A high NNT should not be taken to imply that a drug works really well for a specific, narrow subset of people. It could simply mean that a drug is just not that effective across all individuals.
Subsequence, not consequence. All of the errors discussed so far lead to the assumption that what has happened, for good or ill, has been caused by what was done before — that if a headache disappeared, it was because of the drug. It is ironic that the evidence-based-medicine movement, which has done so much to enthrone the randomized clinical trial as a principled and cautious way of establishing causation across populations, consistently fails to establish causation in the context of personalized medicine.

Way forward

These warnings are not intended to discourage researchers from pursuing precision medicine. Rather, they are meant to encourage them to get a better sense of its potential at the outset.

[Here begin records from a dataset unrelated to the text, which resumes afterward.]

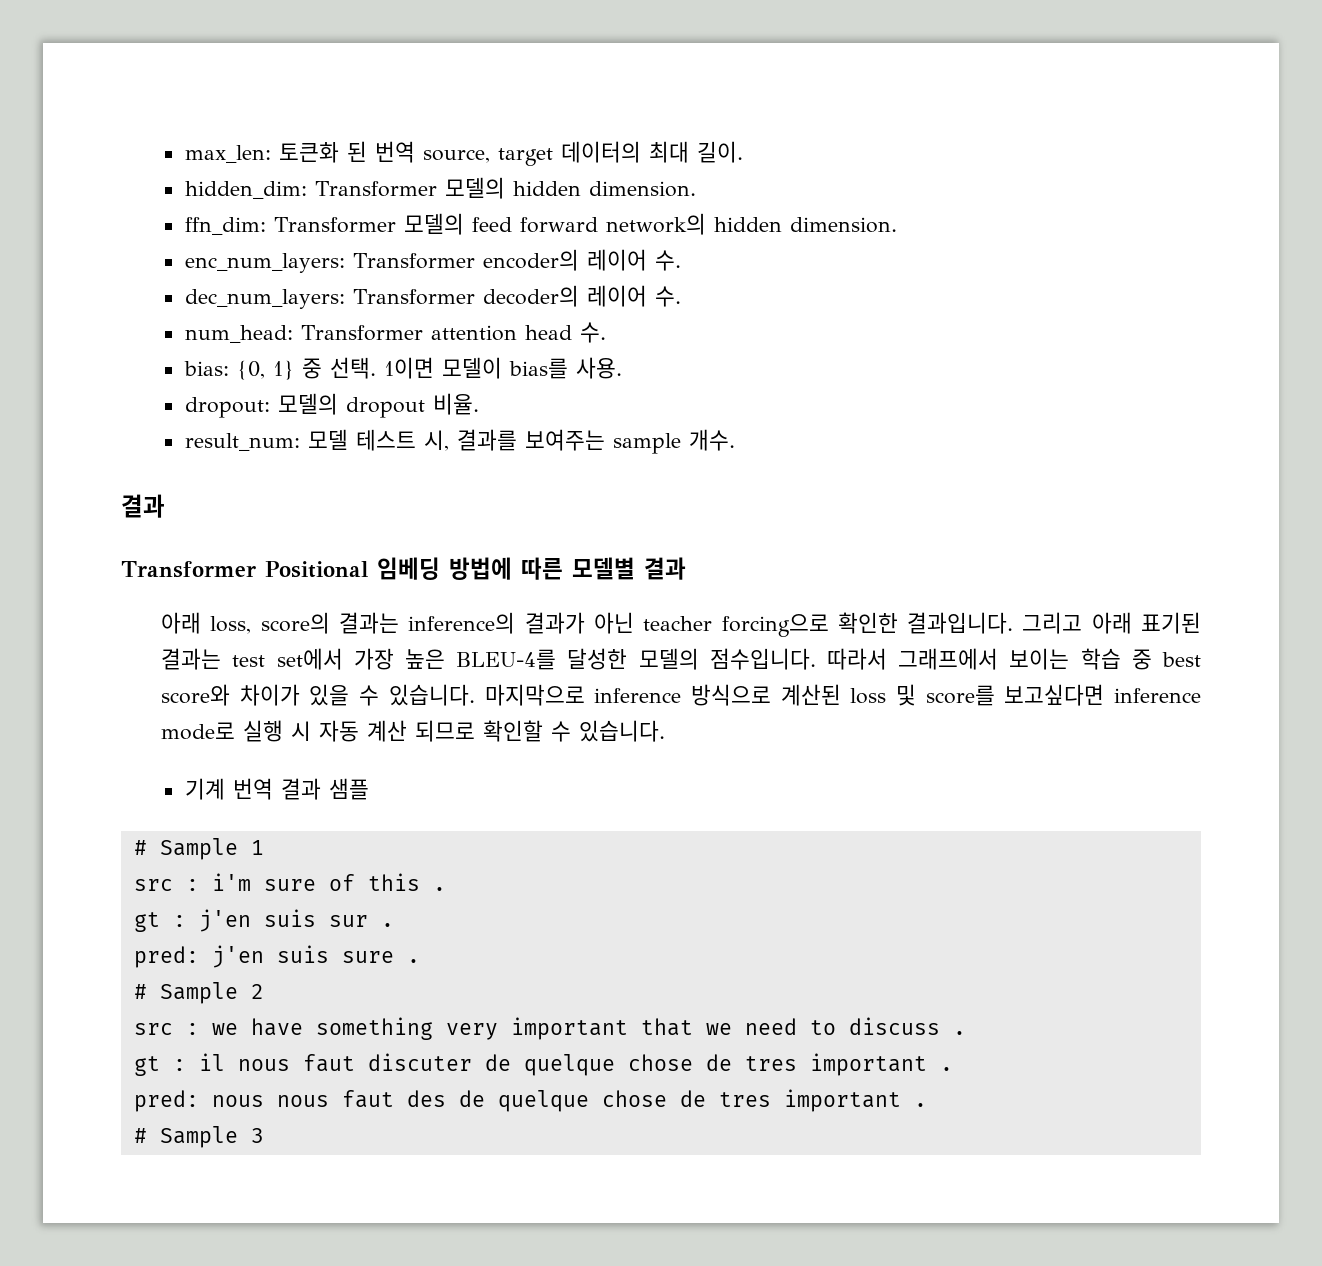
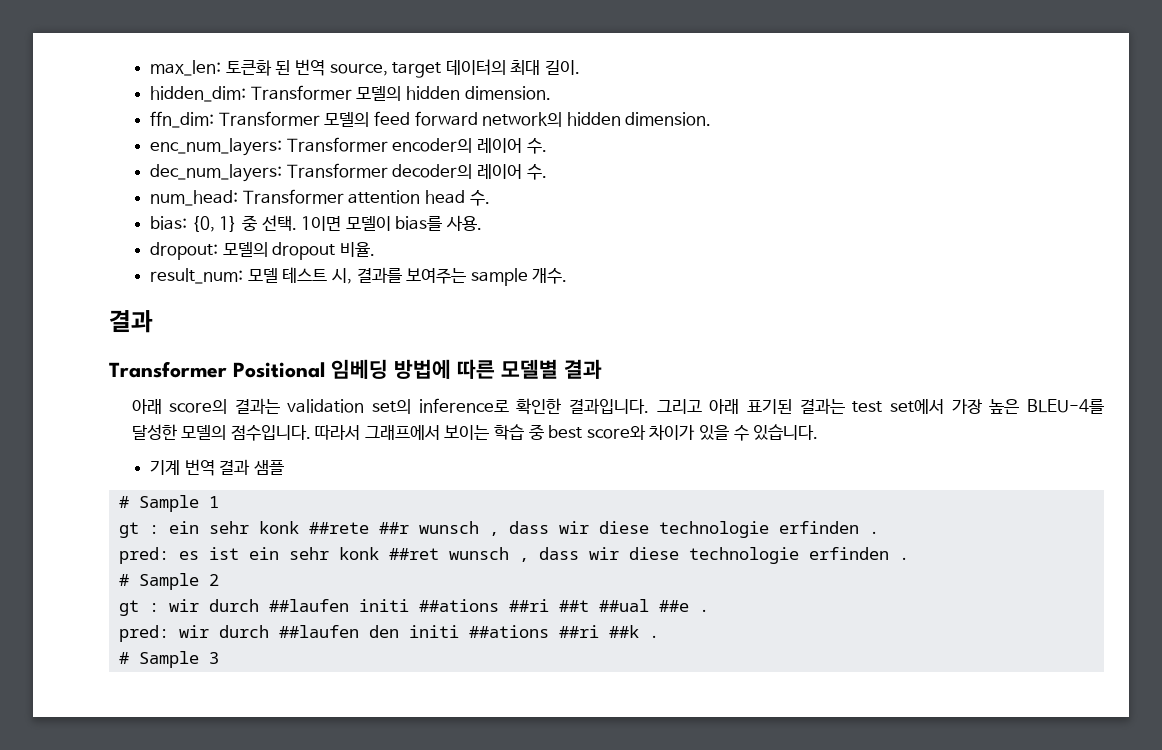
[210,616,252,634] loss, -> (162, 406) none
[408,612,829,637] inference의 결과가 아닌 teacher forcing으로 -> [287,398,509,414] validation set의 inference로
[484,684,1201,706] [161,720,666,742] 마지막으로 inference 방식으로 계산된 loss 및 score를 보고싶다면 inference mode로 실행 시 자동 계산 되므로 확인할 수 있습니다. -> (819, 432) none
[133,873,446,891] [133,909,394,932] [133,945,420,968] [133,982,264,1004] [133,1017,966,1040] [133,1053,953,1076] [133,1089,901,1112] src : i'm sure of this . // gt : j'en suis sur . // pred: j'en suis sure . // # Sample 2 // src : we have something very important that we need to discuss . // gt : il nous faut discuter de quelque chose de tres important . // pred: nous nous faut des de quelque chose de tres important -> [119,521,880,538] [119,547,910,564] [119,573,220,590] [119,599,710,616] [119,625,640,642] gt : ein sehr konk ##rete ##r wunsch , dass wir diese technologie erfinden . // pred: es ist ein sehr konk ##ret wunsch , dass wir diese technologie erfinden . // # Sample 2 // gt : wir durch ##laufen initi ##ations ##ri ##t ##ual ##e . // pred: wir durch ##laufen den initi ##ations ##ri ##k

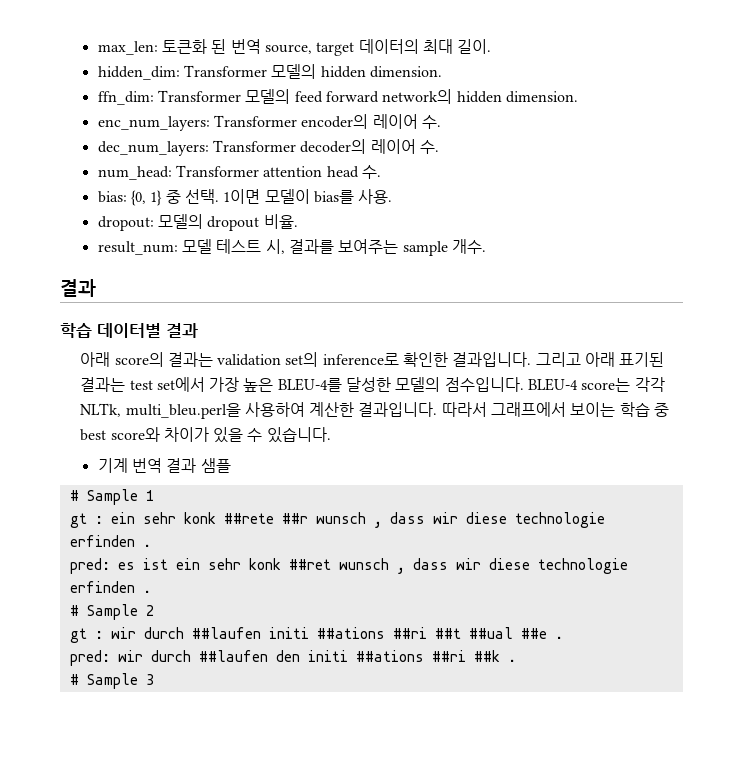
[109,359,558,379] Transformer Positional 임베딩 방법에 따른 모델별 -> [60,323,161,338] 학습 데이터별
(311, 433) none -> [528,377,665,392] [80,402,438,419] BLEU-4 score는 각각 NLTk, multi_bleu.perl을 사용하여 계산한 결과입니다.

How to improve? One thing we need more of are N-of-1 trials. These studies repeatedly test multiple treatments in the same person, including the same treatment multiple times (see ‘Compare each patient at least twice’).
With such designs, we can assess differences between the same drug being administered on many occasions, and compare those data with differences seen when different drugs are administered in the same way. They are being used, for example, in trials of fentanyl for pain control in individuals with cancer⁹ and of temazepam for people with sleep disturbances¹⁰.
When medicines are given on many occasions for a chronic or recurring condition, N-of-1 studies are a good way of establishing the scope for personalized medicine¹¹. When drugs are given once or infrequently for degenerative or fatal conditions, careful modelling of repeated measures can help. Whatever their approach, trial designers must hunt down sources of variation. To work out how much of the change observed is due to variability within individuals requires more careful design and analysis¹².
Another advance would be to drop the use of dichotomies⁵. Statistical analysis of continuous measurements is straightforward but underused. More-widespread uptake of this approach would mean that clinical trials could enrol fewer patients and still collect more information⁶.
Perhaps the most straightforward adjustment would be to avoid labels such as ‘responder’ that encourage researchers to put trial participants in arbitrary categories. An alternative term — perhaps ‘clinical improvement’ or ‘satisfactory endpoint’ — might help. Better still, sticking with the actual measurement would reduce the peril of all the pitfalls mentioned here.
It has been a long, hard struggle in medicine to convince researchers, regulators and patients that causality is hard to study and difficult to prove. We are in danger of forgetting at the level of the individual what we have learnt at the level of the population. Realizing that the scope for personalized medicine might be smaller than we have assumed over the past 20 years will help us to concentrate our resources more carefully. Ironically, this could also help us to achieve our goals.